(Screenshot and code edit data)
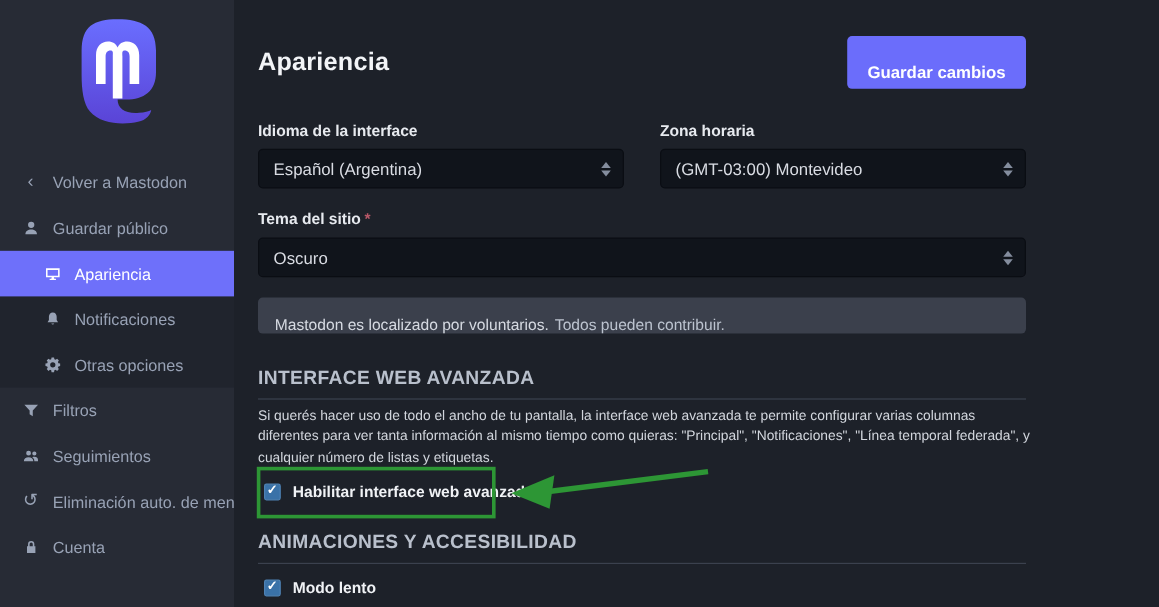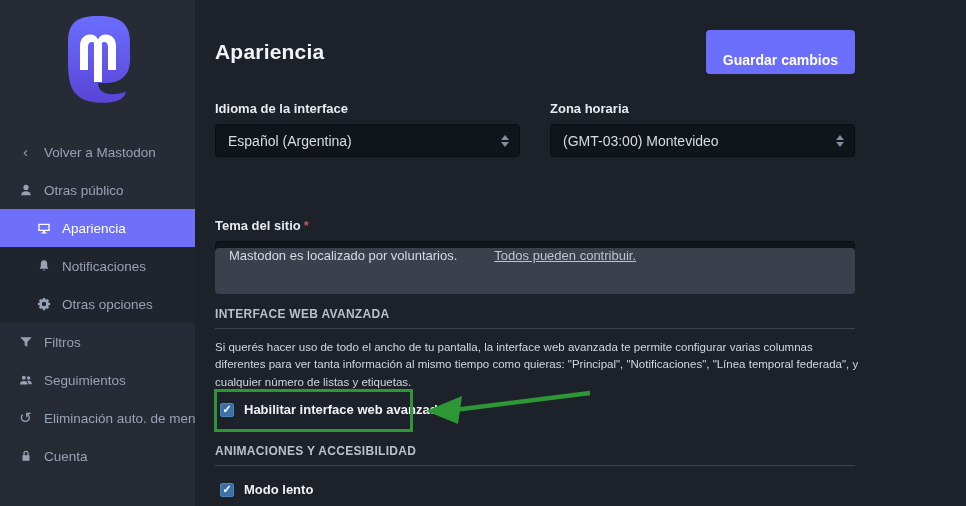--- a/index.html
+++ b/index.html
@@ -128,7 +128,7 @@
             <path d="M8 2a3 3 0 1 1 0 6 3 3 0 0 1 0-6zM2.5 14c0-3 2.5-4.5 5.5-4.5s5.5 1.5 5.5 4.5z"></path>
           </svg>
       </span>
-      <span>Otras público</span>
+      <span>Guardar público</span>
     </div>
 
     <div class="submenu">

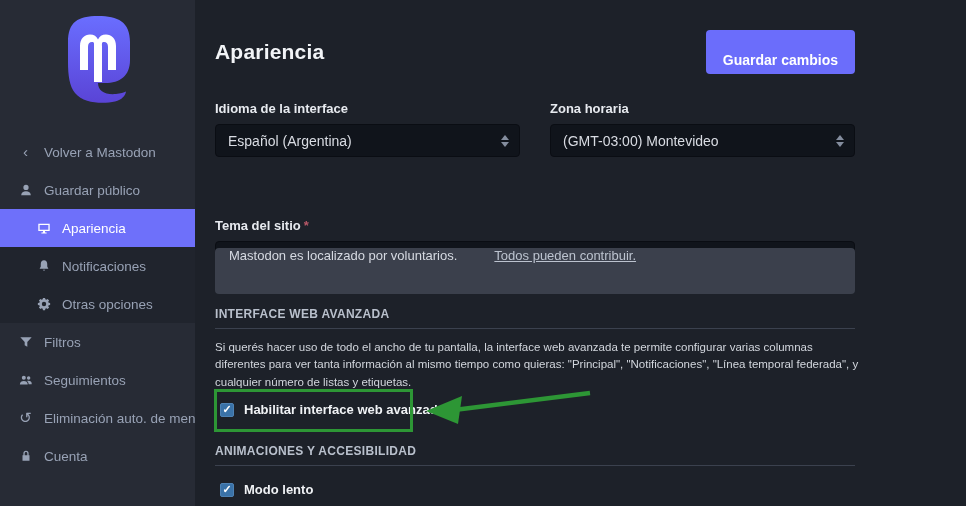--- a/index.html
+++ b/index.html
@@ -60,7 +60,7 @@
   .row-2col { position:absolute; left:20px; top:101px; width:640px; display:flex; gap:30px; }
   .row-2col .col { width:313px; }
 
-  .theme-group { position:absolute; left:20px; top:175px; width:640px;margin-top:43px; }
+  .theme-group { position:absolute; left:20px; top:175px; width:640px; }
 
   .notice {
     position:absolute; left:20px; top:248px; width:640px; height:46px;

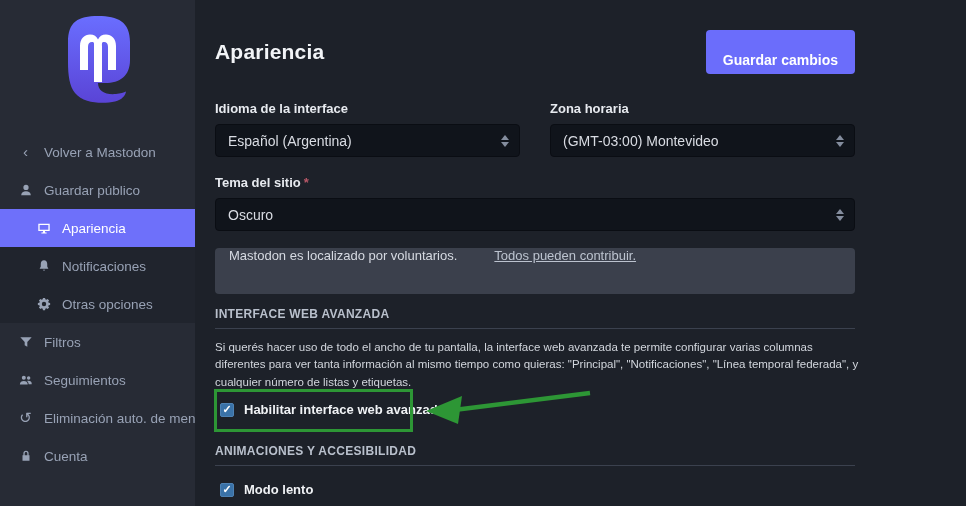--- a/index.html
+++ b/index.html
@@ -63,8 +63,8 @@
   .theme-group { position:absolute; left:20px; top:175px; width:640px; }
 
   .notice {
-    position:absolute; left:20px; top:248px; width:640px; height:46px;
-    background:#3b404c; border-radius:4px; display:flex; align-items:flex-start;
+    position:absolute; left:20px; top:248px; width:640px; height:30px;
+    background:#3b404c; border-radius:4px; display:flex; align-items:flex-end;
     padding:0 14px; font-size:13px; color:#d6dae2;
   }
   .notice a { color:#bcc3cf; text-decoration:underline; cursor:pointer;margin-left:32px; }

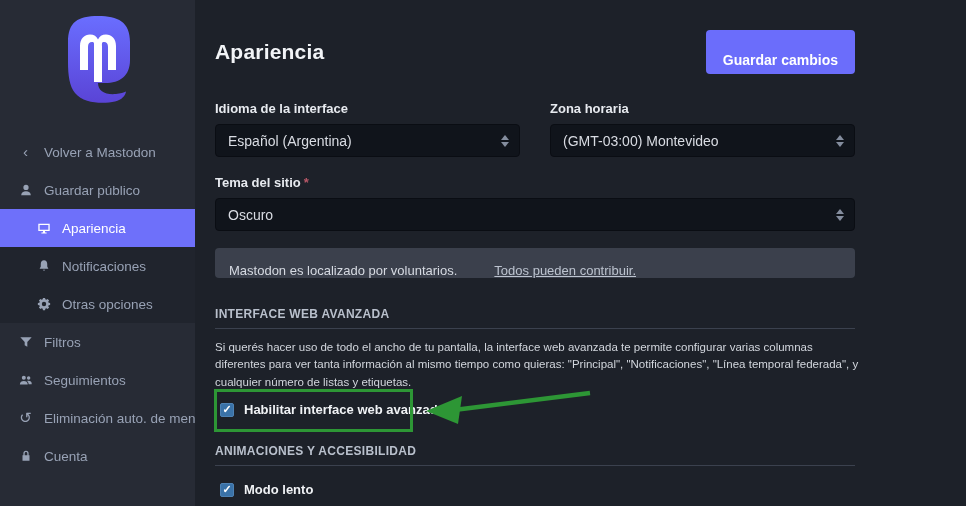--- a/index.html
+++ b/index.html
@@ -67,7 +67,7 @@
     background:#3b404c; border-radius:4px; display:flex; align-items:flex-end;
     padding:0 14px; font-size:13px; color:#d6dae2;
   }
-  .notice a { color:#bcc3cf; text-decoration:underline; cursor:pointer;margin-left:32px; }
+  .notice a { color:#bcc3cf; cursor:pointer; }
   .notice .txt { margin-right:5px; }
 
   .section-h {

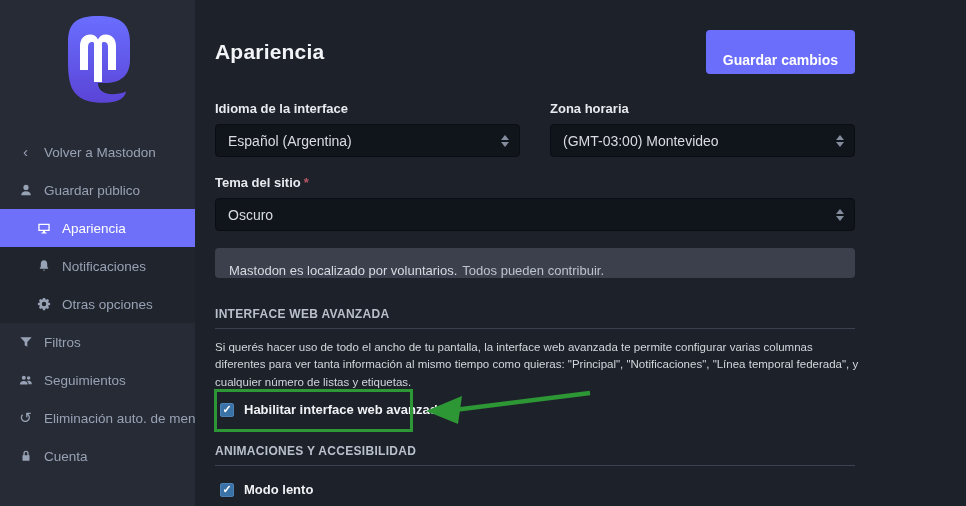--- a/index.html
+++ b/index.html
@@ -72,7 +72,7 @@
 
   .section-h {
     position:absolute; left:20px; width:640px;
-    font-size:12px; font-weight:bold; color:#b9c0cc; letter-spacing:.3px;
+    font-size:16px; font-weight:bold; color:#b9c0cc; letter-spacing:.3px;
     border-bottom:1px solid #3b414e; padding-bottom:7px;
   }
   .section-h.adv { top:307px; }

Task brief: Write out each entry exactly; any pictures stay out of the copy.

Output:
--- a/index.html
+++ b/index.html
@@ -128,7 +128,7 @@
             <path d="M8 2a3 3 0 1 1 0 6 3 3 0 0 1 0-6zM2.5 14c0-3 2.5-4.5 5.5-4.5s5.5 1.5 5.5 4.5z"></path>
           </svg>
       </span>
-      <span>Otras público</span>
+      <span>Guardar público</span>
     </div>
 
     <div class="submenu">

--- a/index.html
+++ b/index.html
@@ -60,7 +60,7 @@
   .row-2col { position:absolute; left:20px; top:101px; width:640px; display:flex; gap:30px; }
   .row-2col .col { width:313px; }
 
-  .theme-group { position:absolute; left:20px; top:175px; width:640px;margin-top:43px; }
+  .theme-group { position:absolute; left:20px; top:175px; width:640px; }
 
   .notice {
     position:absolute; left:20px; top:248px; width:640px; height:46px;

--- a/index.html
+++ b/index.html
@@ -63,8 +63,8 @@
   .theme-group { position:absolute; left:20px; top:175px; width:640px; }
 
   .notice {
-    position:absolute; left:20px; top:248px; width:640px; height:46px;
-    background:#3b404c; border-radius:4px; display:flex; align-items:flex-start;
+    position:absolute; left:20px; top:248px; width:640px; height:30px;
+    background:#3b404c; border-radius:4px; display:flex; align-items:flex-end;
     padding:0 14px; font-size:13px; color:#d6dae2;
   }
   .notice a { color:#bcc3cf; text-decoration:underline; cursor:pointer;margin-left:32px; }

--- a/index.html
+++ b/index.html
@@ -67,7 +67,7 @@
     background:#3b404c; border-radius:4px; display:flex; align-items:flex-end;
     padding:0 14px; font-size:13px; color:#d6dae2;
   }
-  .notice a { color:#bcc3cf; text-decoration:underline; cursor:pointer;margin-left:32px; }
+  .notice a { color:#bcc3cf; cursor:pointer; }
   .notice .txt { margin-right:5px; }
 
   .section-h {

--- a/index.html
+++ b/index.html
@@ -72,7 +72,7 @@
 
   .section-h {
     position:absolute; left:20px; width:640px;
-    font-size:12px; font-weight:bold; color:#b9c0cc; letter-spacing:.3px;
+    font-size:16px; font-weight:bold; color:#b9c0cc; letter-spacing:.3px;
     border-bottom:1px solid #3b414e; padding-bottom:7px;
   }
   .section-h.adv { top:307px; }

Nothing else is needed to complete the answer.